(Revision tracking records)
-- Opening Marker --

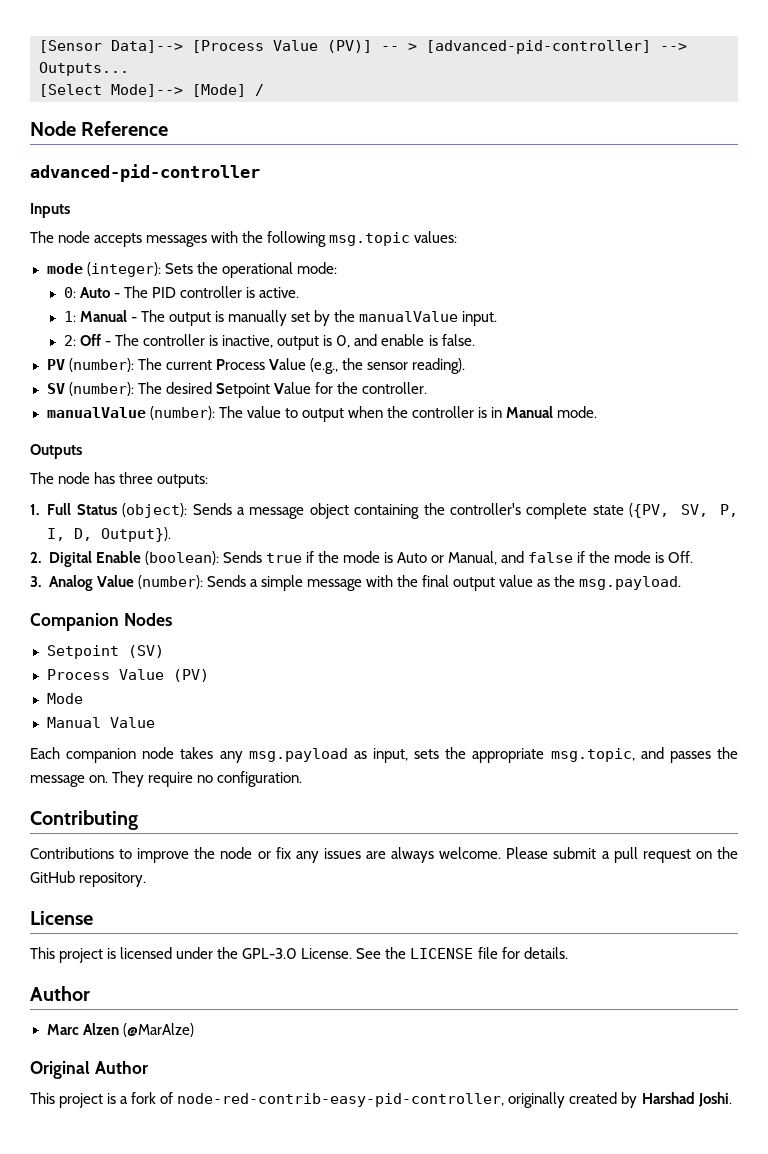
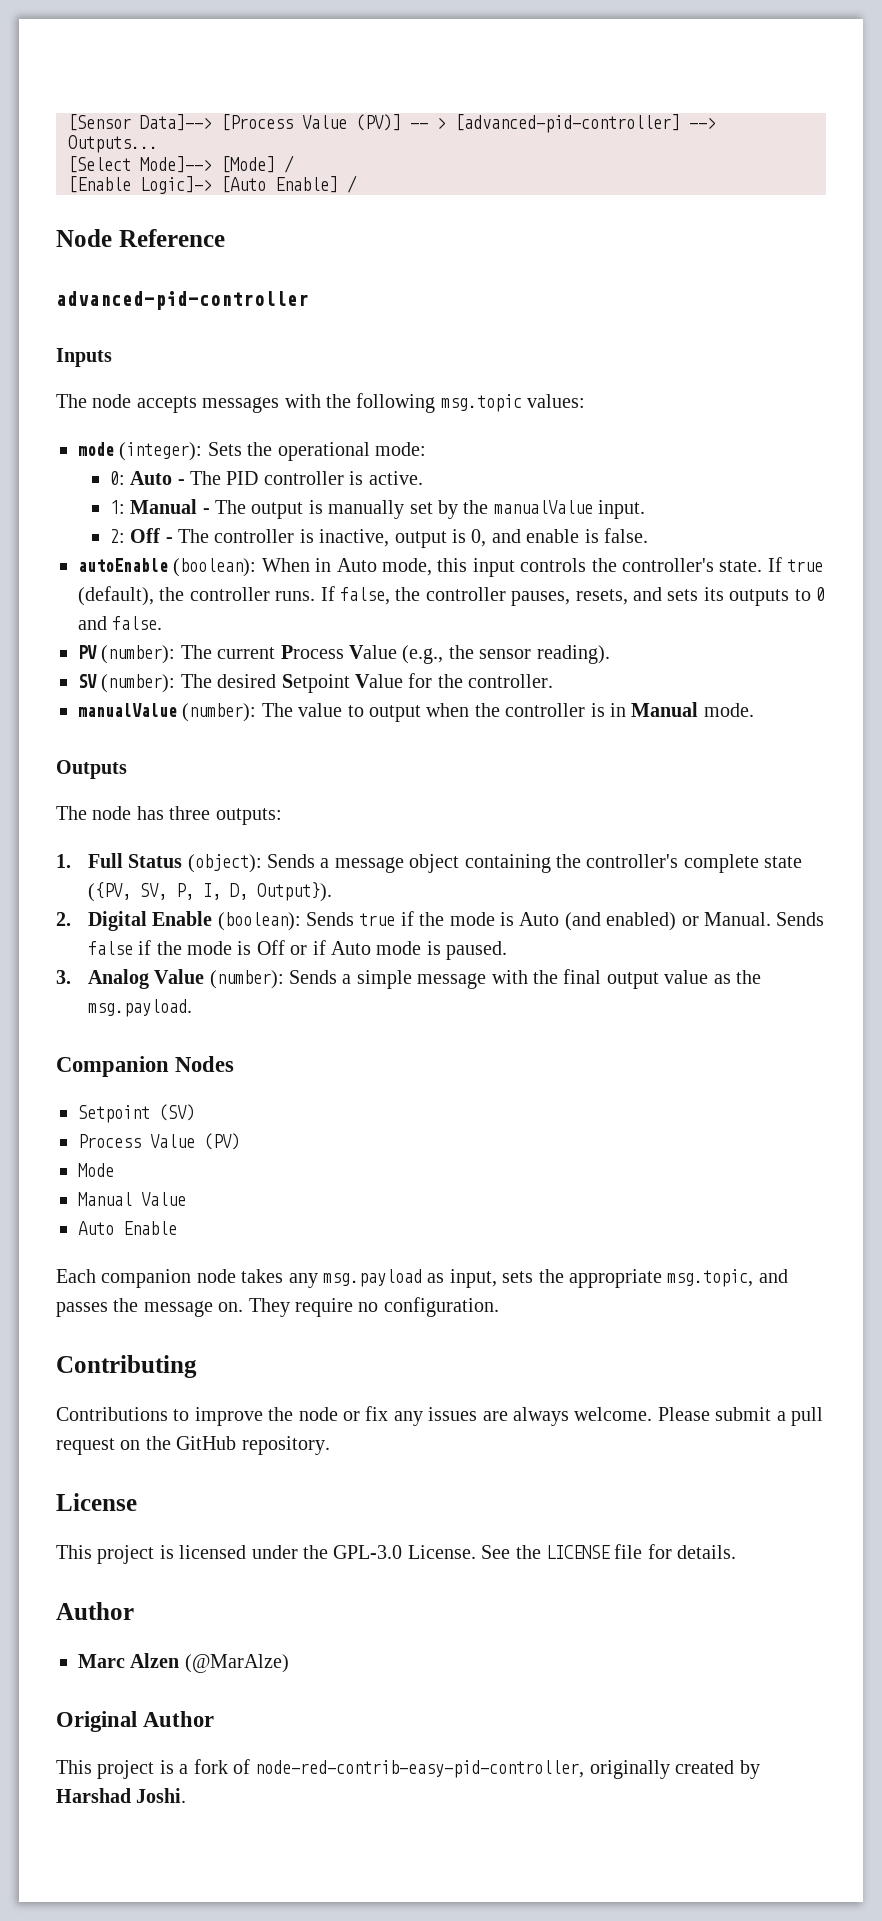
+ [Enable Logic]-> [Auto Enable] /
+ autoEnable (boolean): When in Auto mode, this input controls the controller's state. If true (default), the controller runs. If false, the controller pauses, resets, and sets its outputs to 0 and false.
- 2. Digital Enable (boolean): Sends true if the mode is Auto or Manual, and false if the mode is Off.
+ 2. Digital Enable (boolean): Sends true if the mode is Auto (and enabled) or Manual. Sends false if the mode is Off or if Auto mode is paused.
+ Auto Enable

-- Closing Marker --

Brief =>
After locating the line with "0 and false.", please repeat it and every line after it exactly, through the end of the data above.

Answer for the task =>
+ autoEnable (boolean): When in Auto mode, this input controls the controller's state. If true (default), the controller runs. If false, the controller pauses, resets, and sets its outputs to 0 and false.
- 2. Digital Enable (boolean): Sends true if the mode is Auto or Manual, and false if the mode is Off.
+ 2. Digital Enable (boolean): Sends true if the mode is Auto (and enabled) or Manual. Sends false if the mode is Off or if Auto mode is paused.
+ Auto Enable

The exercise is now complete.